Sunday, May 1, 2011

The Hound of Heaven

In 1893 Francis Thompson wrote a poem called the "Hound of Heaven" with these opening lines:

I fled Him, down the nights and down the days;
I fled Him, down the arches of the years;
I fled Him, down the labyrinthine ways
Of my own mind; and in the mist of tears
I hid from Him, and under running laughter.

The poem is a look at a person who - like Jonah on a ship running away from God - tried to run from God only to find that God was hounding him down. There are many people facing this experience. If you are running from God, then there are certain common experiences you may be going through. It is not certain any one or all of these will happen, but you will probably experience one or more of the following:

1. No matter how many excuses you offer, you cannot shake the feeling that God wants something more from you.
2. Things go wrong with you over and over - unusually so.
3. You feel a cloud of despair that won't lift when it ordinarilly would.
4. You see the same verse, message, sign or whatever over and over. For example, if you go to church you may hear the pastor speak about the same subject you and your friends talked about recently. It may seem coincidental at first, but then another event takes place taking it further out of the realm of coincidence.
5. You have a nagging feeling that something is wrong that you can't put your finger on. It has been with you for quite some time, and only one answer comes to your mind. You reject it and reject it and reject it. But still the one answer haunts you.
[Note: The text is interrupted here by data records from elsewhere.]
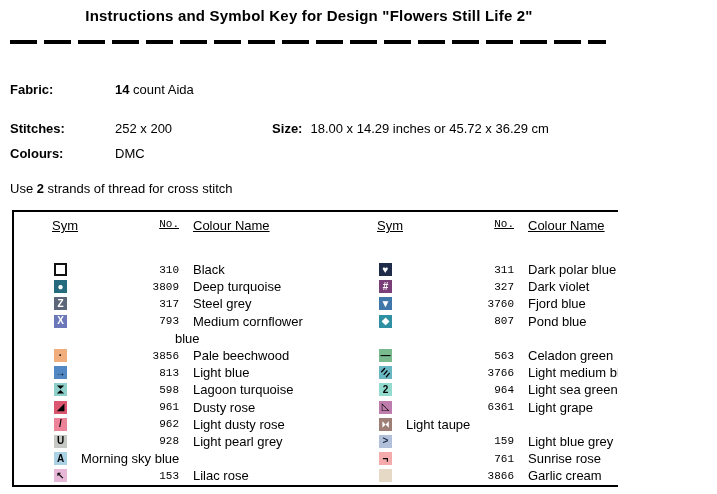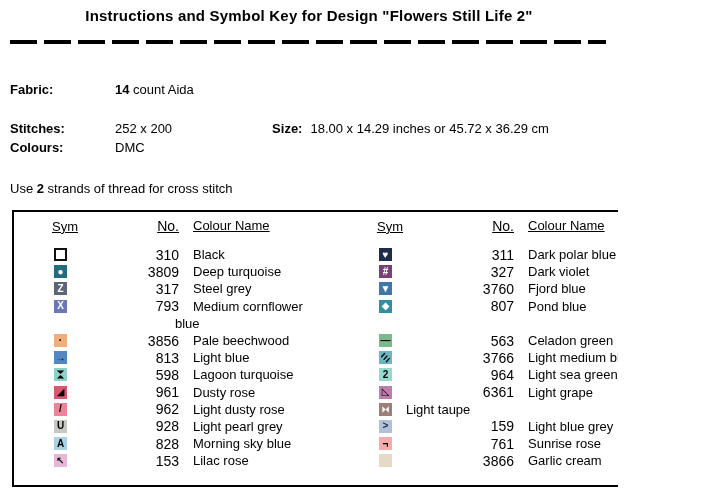--- a/index.html
+++ b/index.html
@@ -21,7 +21,7 @@
   .info-row{position:absolute;left:10px;font-size:13px;white-space:nowrap;}
   .info-row.fabric{top:82px;}
   .info-row.stitches{top:109px;}
-  .info-row.colours{top:140px;}
+  .info-row.colours{top:146px;}
   .info-row.strands{top:181px;}
   .info-label{display:inline-block;width:105px;font-weight:bold;}
   .size-label{display:inline-block;margin-left:100px;font-weight:bold;margin-top:12px;}

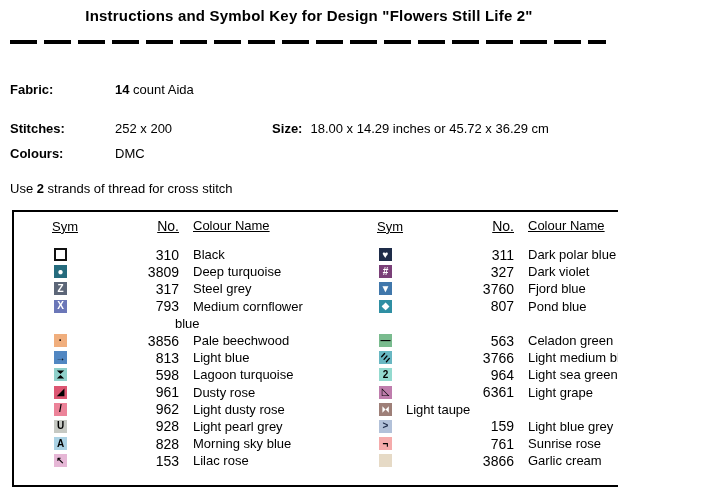--- a/index.html
+++ b/index.html
@@ -39,7 +39,7 @@
   .symwrap{width:53px;flex:0 0 auto;padding-left:40px;box-sizing:border-box;
            display:flex;align-items:center;white-space:nowrap;overflow:visible;}
   .khead .symwrap{padding-left:38px;}
-  .no{width:112px;flex:0 0 auto;text-align:right;font-size:14px;}
+  .no{width:112px;flex:0 0 auto;text-align:right;font-size:11px;font-family:Liberation Mono, monospace;}
   .half.right .no{width:122px;}
   .nm{margin-left:14px;font-size:13px;white-space:nowrap;}
   .krows{margin-top:12px;}

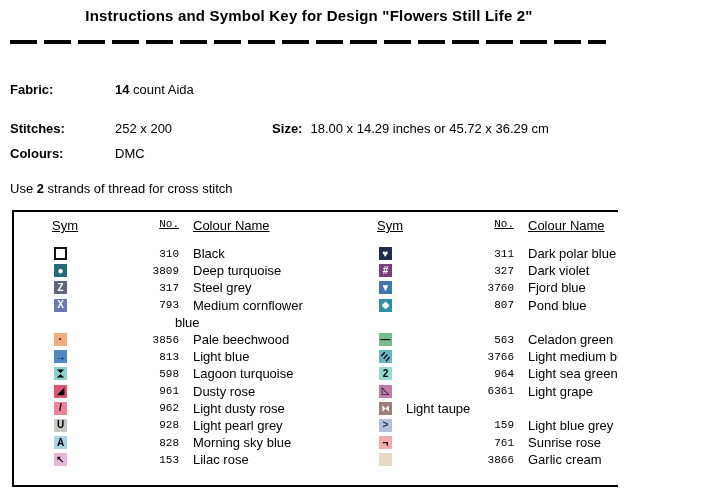--- a/index.html
+++ b/index.html
@@ -42,7 +42,7 @@
   .no{width:112px;flex:0 0 auto;text-align:right;font-size:11px;font-family:Liberation Mono, monospace;}
   .half.right .no{width:122px;}
   .nm{margin-left:14px;font-size:13px;white-space:nowrap;}
-  .krows{margin-top:12px;}
+  .krows{margin-top:28px;}
   .krow{display:flex;align-items:center;height:17.2px;}
   .wrapname{margin-left:161px;font-size:13px;}
   .sym{

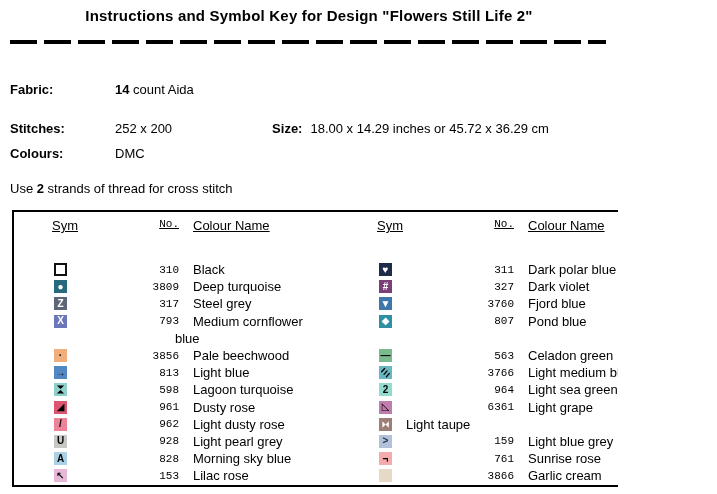--- a/index.html
+++ b/index.html
@@ -166,7 +166,6 @@
             <span class="symwrap">
               <span class="sym" style="background: rgb(171, 210, 228); color: rgb(0, 0, 0);">A</span>
             </span>
-            <span class="no">828</span>
             <span class="nm">Morning sky blue</span>
           </div>
           <div class="krow">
There is good news for you. You are being hounded by God. You may not think that is good, but it is in fact awesome. It means that God has chosen you to be His.

SCRIPTURE FOR CONSIDERATION

You did not choose Me, but I chose you and appointed you that you should go and bear fruit, and that your fruit should remain, that whatever you ask the Father in My name He may give you (John 15:16).

God chose us in Him before the foundation of the world, that we should be holy and without blame before Him in love (Ephesians 1:4).